Frank Jacob, an industrialist, and president of Manufacturers Association of Nigeria (MAN) said Friday that the prices of domestic commodities still remain high because the naira-dollar exchange rate is still high.
Jacob told the News Agency of Nigeria (NAN) in Lagos that manufacturers are still burdened by the high cost of importation, as the current exchange rate between the old and new rate is over 40 percent.
He said that consumers should not expect an immediate crash in the prices of commodities, in spite of the improved economic indicators.
In his words, “prior to now, domestic manufacturers usually accessed dollars at N190 and at most N206 to a dollar but now it is not tenable.
“How does a producer get a dollar at over N360 and sometimes above that amount and expect the producer to manufacture goods at cheap prices?
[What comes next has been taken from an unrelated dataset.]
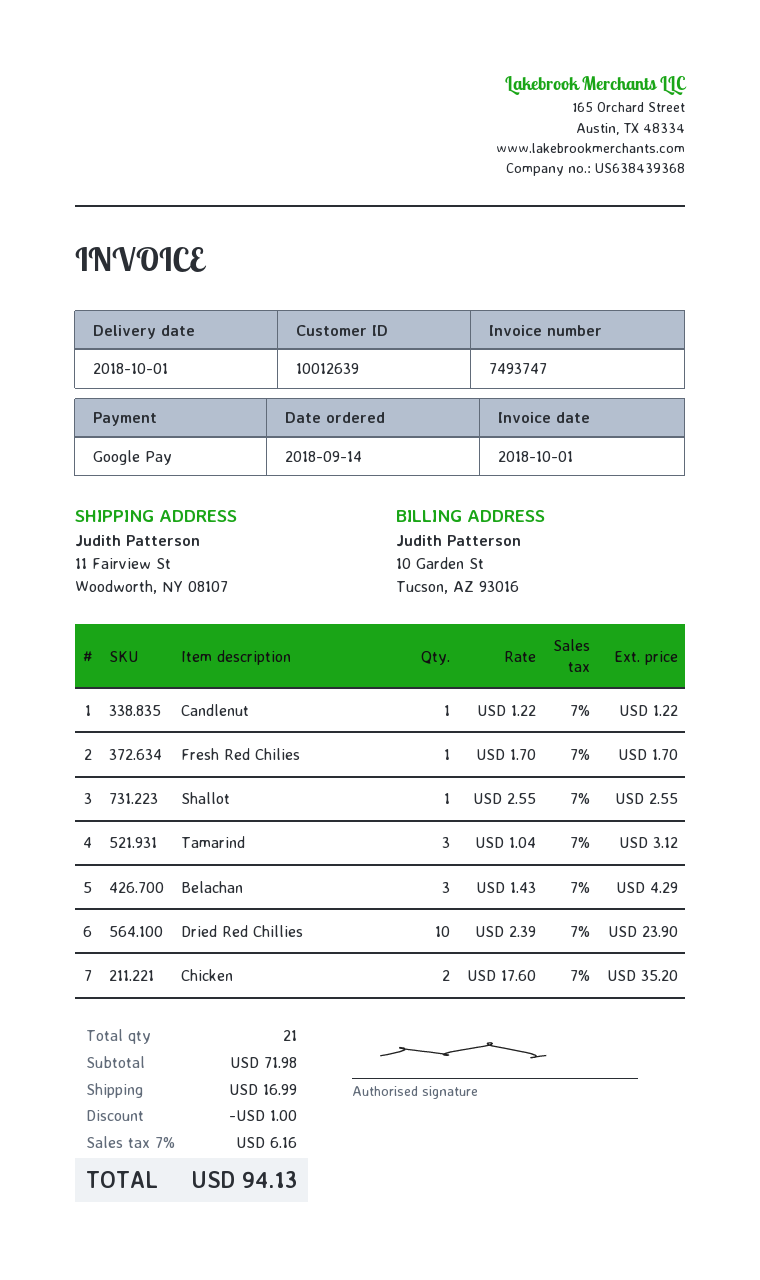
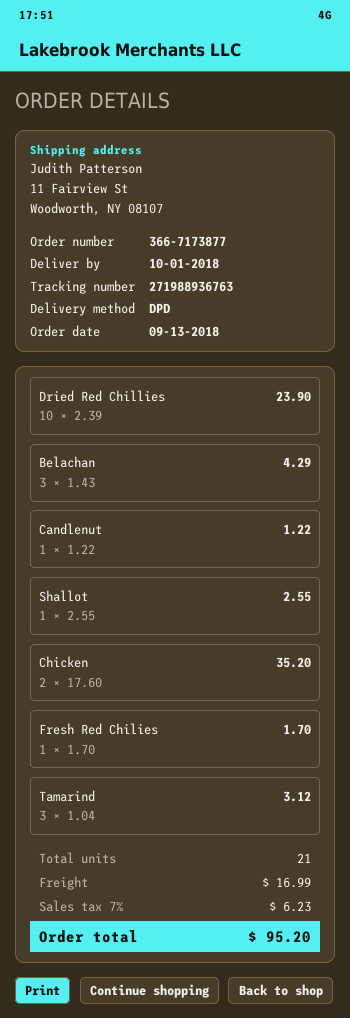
order date: 2018-09-14 -> 2018-09-13
discount: 1.00 -> none
tax: 7% = 6.16 -> 7% = 6.23
total: 94.13 -> 95.20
“Before the intervention of the apex bank, many domestic manufacturers could not cope with the fluctuating rates which made them close down and lay off workers.
“The new apex bank window for manufacturers had brought relief but the exchange rate now is quite different from the old rate.
“The prices of locally produced goods would only slide downward when the government policy on backward integration takes root, that is, when foreign inputs such as machineries are replaced by locally manufactured tools,” Jacob said.
Jacob asserted that the government policy, which encourages backward integration, takes time and everybody should have to be patient for the programme to be felt, as the good policy of the current administration, Nigerians should expect a gradual drop in the prices of goods and a drastic drop in the next few years.